Il La Giglia, come si ricorderà, infatti, è imputato di violenza sessuale ai danni di Teresa Teramo, che, secondo l’accusa, avrebbe molestato sessualmente il 5 aprile 2015, sabato di Pasqua. Secondo l’accusa l’imputato, dopo averla trascinata contro la sua volontà la vittima verso una piazzetta isolata nei pressi di un pub, avrebbe cercato di abusare della signora.

Con sentenza del 7 ottobre 2016 il GIP presso il Tribunale di Enna, Luisa Maria Bruno, aveva condannato il La Giglia alla pena di un anno e quattro mesi di reclusione ed al risarcimento dei danni. La Corte di Appello di Caltanissetta, nell’ottobre del 2018 aveva sovvertito il verdetto di primo grado ed assolto l’imputato.  La Corte di Cassazione, il 12 settembre scorso, accogliendo il ricorso dell’avvocato di parte civile Salvatore Timpanaro ha annullato l’assoluzione e rinviato ad altra sezione della stessa Corte per un nuovo giudizio.

Secondo la tesi difensiva del La Giglia, dallo stesso sostenuta anche in pieno consiglio comunale e sui social, l’accusa di violenza sessuale sarebbe stata frutto, quindi, di un complotto politico ai suoi danni.

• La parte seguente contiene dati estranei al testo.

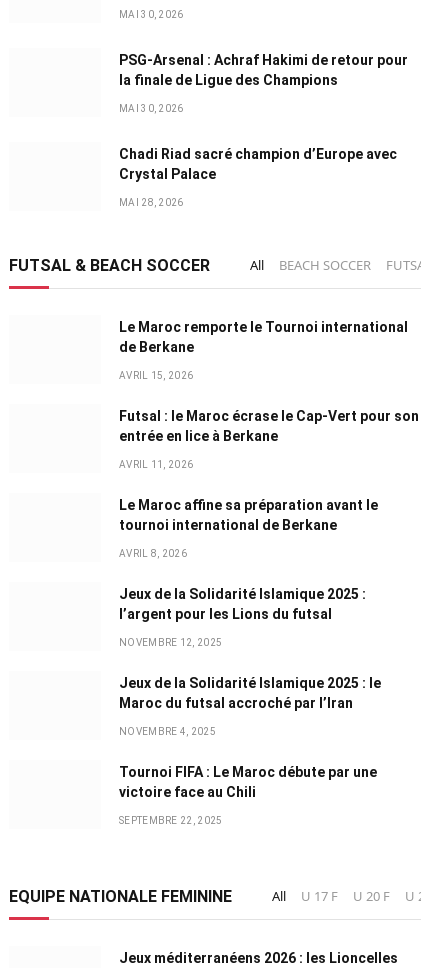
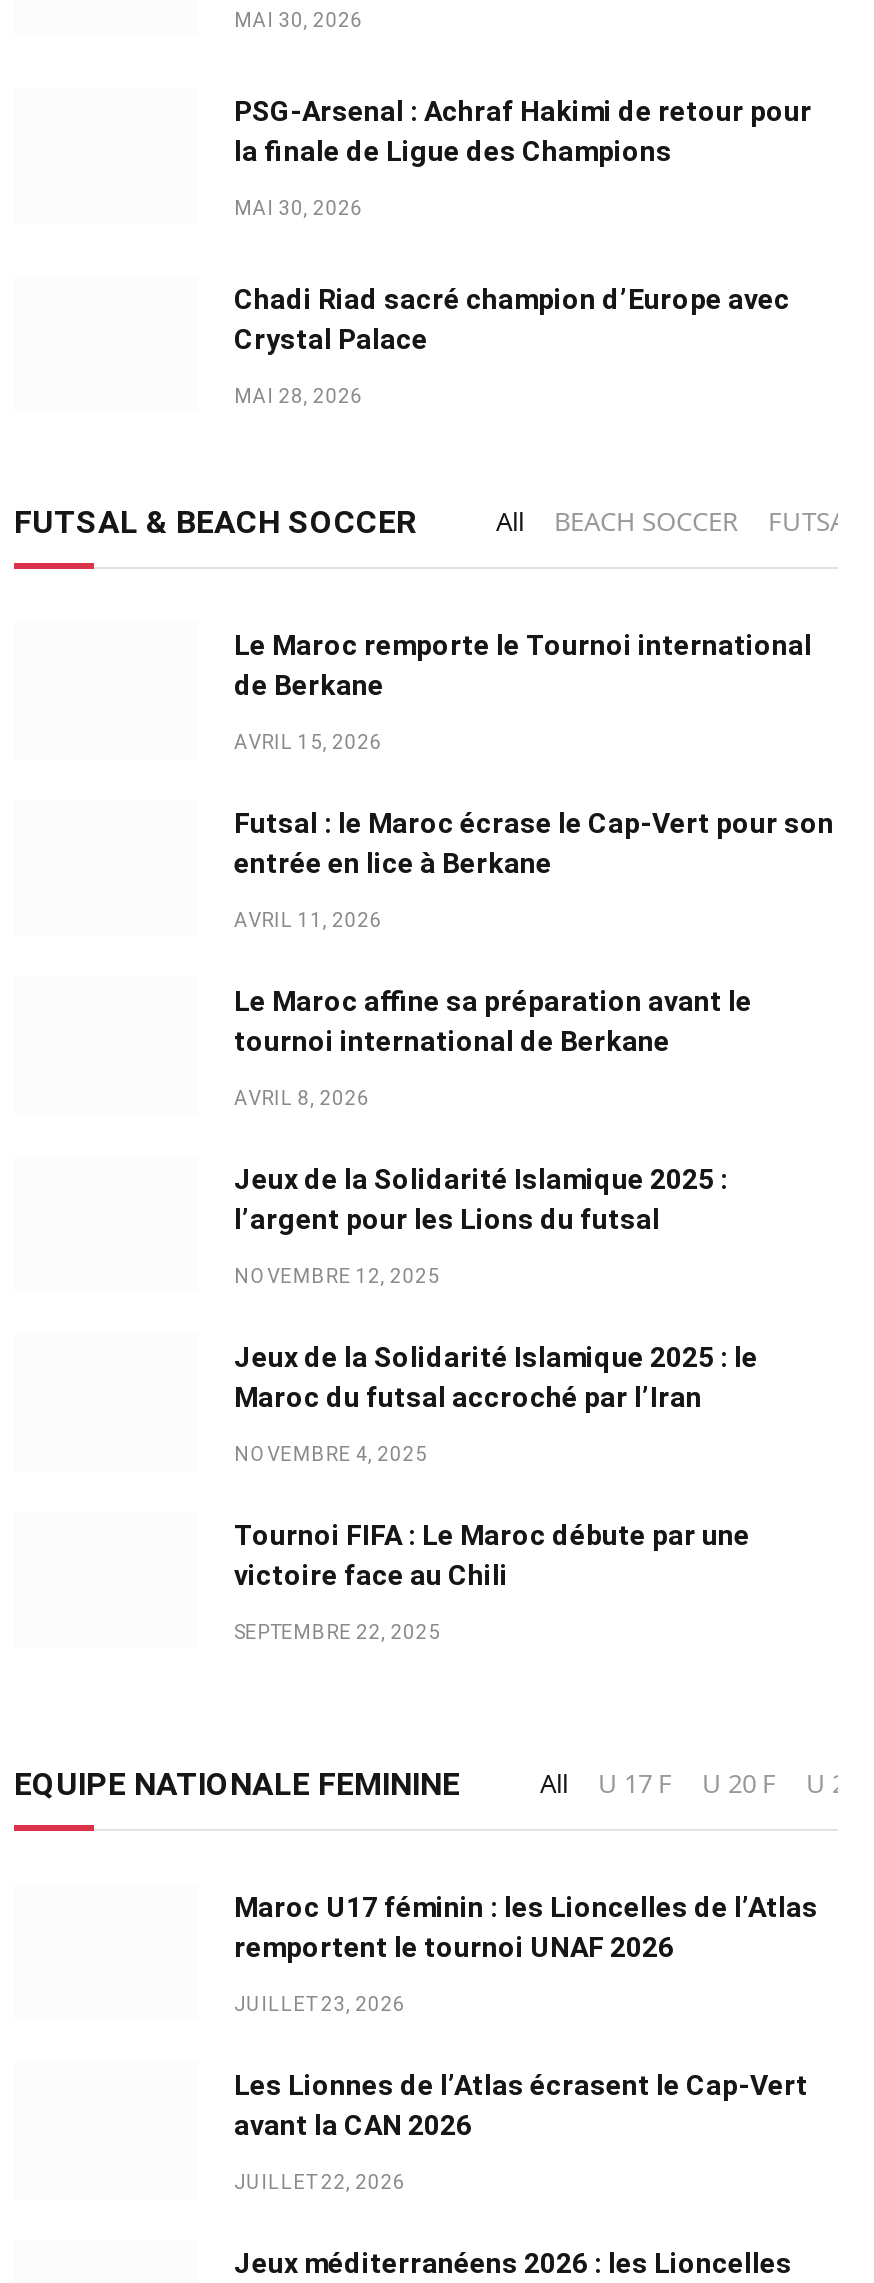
+ Maroc U17 féminin : les Lioncelles de l’Atlas
+ remportent le tournoi UNAF 2026
+ JUILLET 23, 2026
+ Les Lionnes de l’Atlas écrasent le Cap-Vert
+ avant la CAN 2026
+ JUILLET 22, 2026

La sentenza di piena assoluzione pronunciata dal Tribunale ennese sconfessa in pieno questa tesi. Non si trattò, quindi, di alcun complotto politico perché secondo il Tribunale i fatti non sussistono.

Nel corso della sua lunga arringa il difensore degli imputati, l’avvocato Salvatore Timpanaro, ha sostenuto che le dichiarazioni accusatorie del La Giglia non superano il vaglio di credibilità richiesto dalla Cassazione.

Il giudice si è riservato novanta giorni   per il deposito delle motivazioni.